Business

Sallie sale days

Sallie Mae, America’s largest student lender, has tapped Goldman Sachs to help it consider a possible breakup of the company, The Post has learned.

The Reston, Va.-based loan originator is working with Goldman to possibly sell or spin off its student-loan servicing business and do the same with its $145 billion government-subsidized loan portfolio.

As a part of its strategic thinking, Sallie, run by CEO Albert Lord, also has considered converting part of its platform into a traditional deposit-taking bank, one source told The Post.

A Sallie representative was not available to comment and a Goldman spokesman declined to comment.

The move comes as the student lender faces stiff economic headwinds amid a swiftly changing regulatory and political landscape that has proved challenging for the corporation.

Founded in 1972 as a government-backed entity to help originate affordable student loans, Sallie has had an increasingly tough run as a private business since severing ties with Uncle Sam in 2004 and seeing government loan subsidies whittled away.

The end of such subsidies has badly damaged key revenue drivers. Its latest blow: the Federal Family Education Loan Program, a US Department of Education initiative that offered subsidies to private lenders ended this month, forcing Sallie to rely more on its private-lending platform.

Its private-loan business, known as Sallie Mae Bank, hasn’t been faring well either, given the faltering economy.

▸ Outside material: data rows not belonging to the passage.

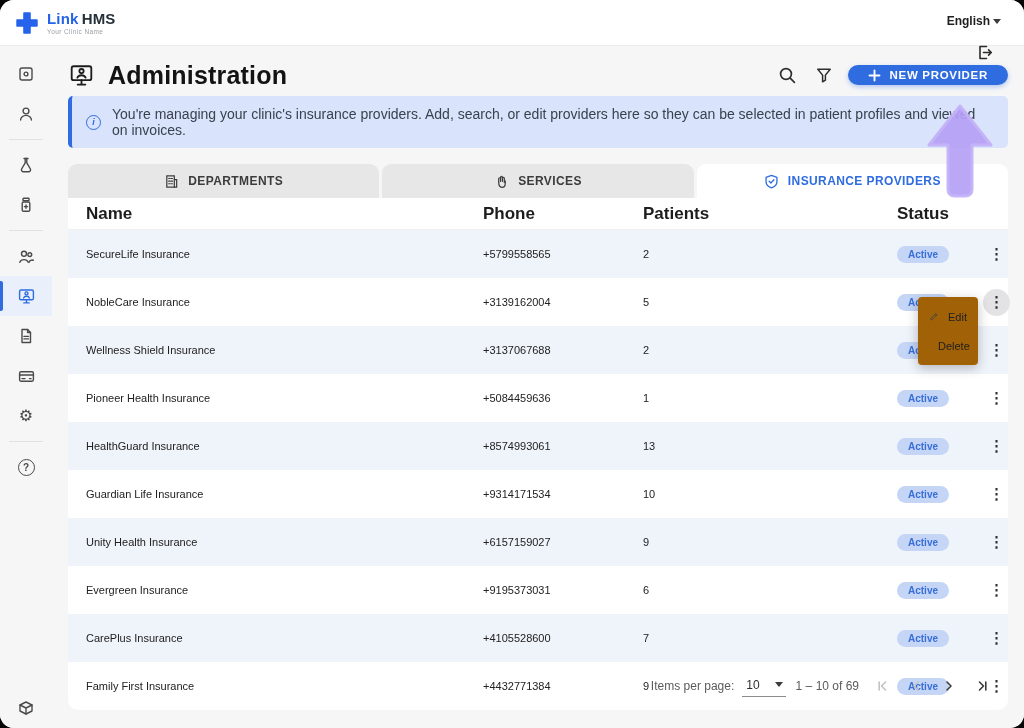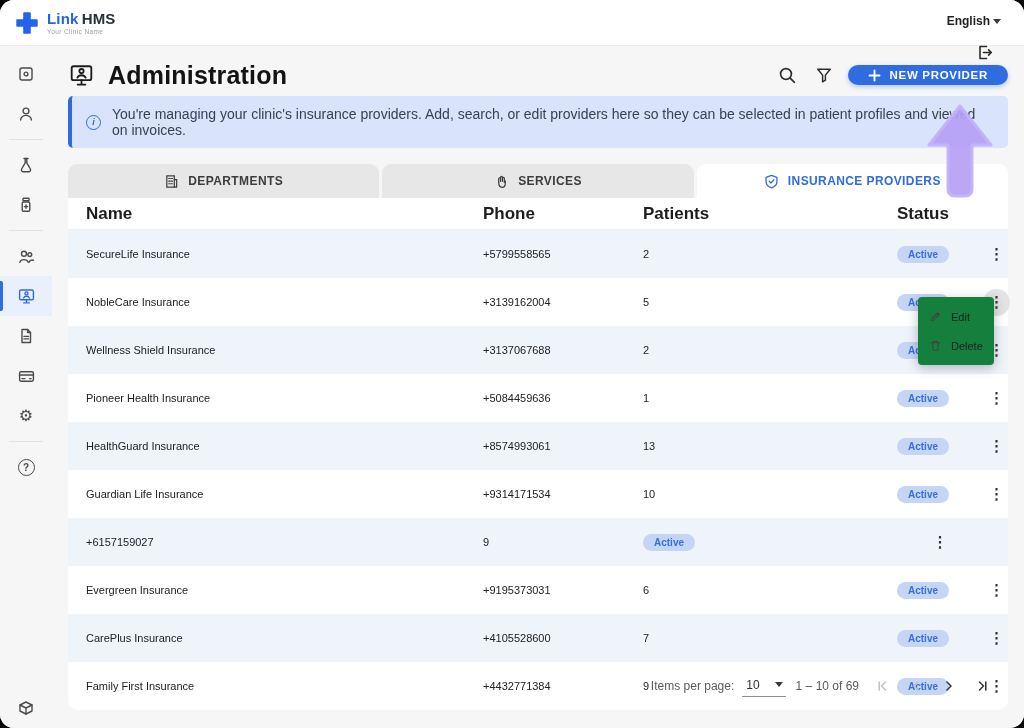--- a/index.html
+++ b/index.html
@@ -79,21 +79,21 @@
 
   .pagination { position:absolute; left:0; right:0; bottom:0; height:48px; display:flex; align-items:center;
                 justify-content:flex-end; gap:10px; padding-right:16px; font-size:12px; color:#5b5b5b; }
   .ipp { display:flex; align-items:center; gap:8px; }
   .ipp-select { display:flex; align-items:center; gap:12px; border-bottom:1px solid #8c8c8c;
                 padding:2px 3px 4px 4px; color:#2f2f2f; cursor:pointer; }
   .nav-group { display:flex; align-items:center; gap:13px; margin-left:4px; }
   .nav-btn { background:none; border:none; padding:2px; cursor:pointer; display:flex; }
 
   
-  .context-menu { position:absolute; left:918px; top:297px; width:76px; background:#15803d; border-radius:4px;
+  .context-menu { position:absolute; left:918px; top:297px; width:60px; background:#a16207; border-radius:4px;
                   box-shadow:0 3px 12px rgba(0,0,0,.25); z-index:30; padding:5px 0; }
   .menu-item { display:flex; align-items:center; gap:9px; padding:8px 11px; font-size:11px; color:#1e1e1e;
                cursor:pointer; background:none; border:none; width:100%; }
 
   
   .arrow-annot { position:absolute; left:926px; top:103px; z-index:40; pointer-events:none; }
 </style>
 </head>
 <body>
 
@@ -326,20 +326,21 @@
       <div class="trow">
         <div>Guardian Life Insurance</div>
         <div>+9314171534</div>
         <div>10</div>
         <div><span class="badge">Active</span></div>
         <button class="kebab">
             <span>⋮</span>
           </button>
       </div>
       <div class="trow shade">
+        <div>Unity Health Insurance</div>
         <div>+6157159027</div>
         <div>9</div>
         <div><span class="badge">Active</span></div>
         <button class="kebab">
             <span>⋮</span>
           </button>
       </div>
       <div class="trow">
         <div>Evergreen Insurance</div>
         <div>+9195373031</div>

On July 21, the company, offically known as SLM Corp., reported its provision for private credit loan losses in the second quarter jumped 7.4 percent to $349 million and that its private credit charge-offs rose 18.3 percent to $336 million from its first-quarter numbers. Its loan originations fell 16 percent to $3.1 billion.

That news spooked investors and sent shares tumbling 11 percent, or $1.32, to $10.34 — the stock’s largest one-day decline in six months. Since then, it has nearly recouped those losses; it closed yesterday at $11.22, up 14 cents.

Of late, Sallie Mae has locked horns with the Obama administration, blaming plans to lay off 2,500 staffers and move its headquarters from Reston to Delaware on provisions in the new healthcare reform package that offer government loans to students directly — eliminating middlemen like Sallie.

Sallie would be in private hands if not for a collapsed leveraged buyout of the firm three years ago that resulted in a nasty legal suit with a private equity group led by J.C. Flowers & Co.

Currently, Sallie has about $27 billion in unsecured debt. Most analysts believe it can generate enough cash through its current operations to pay interest on its debt.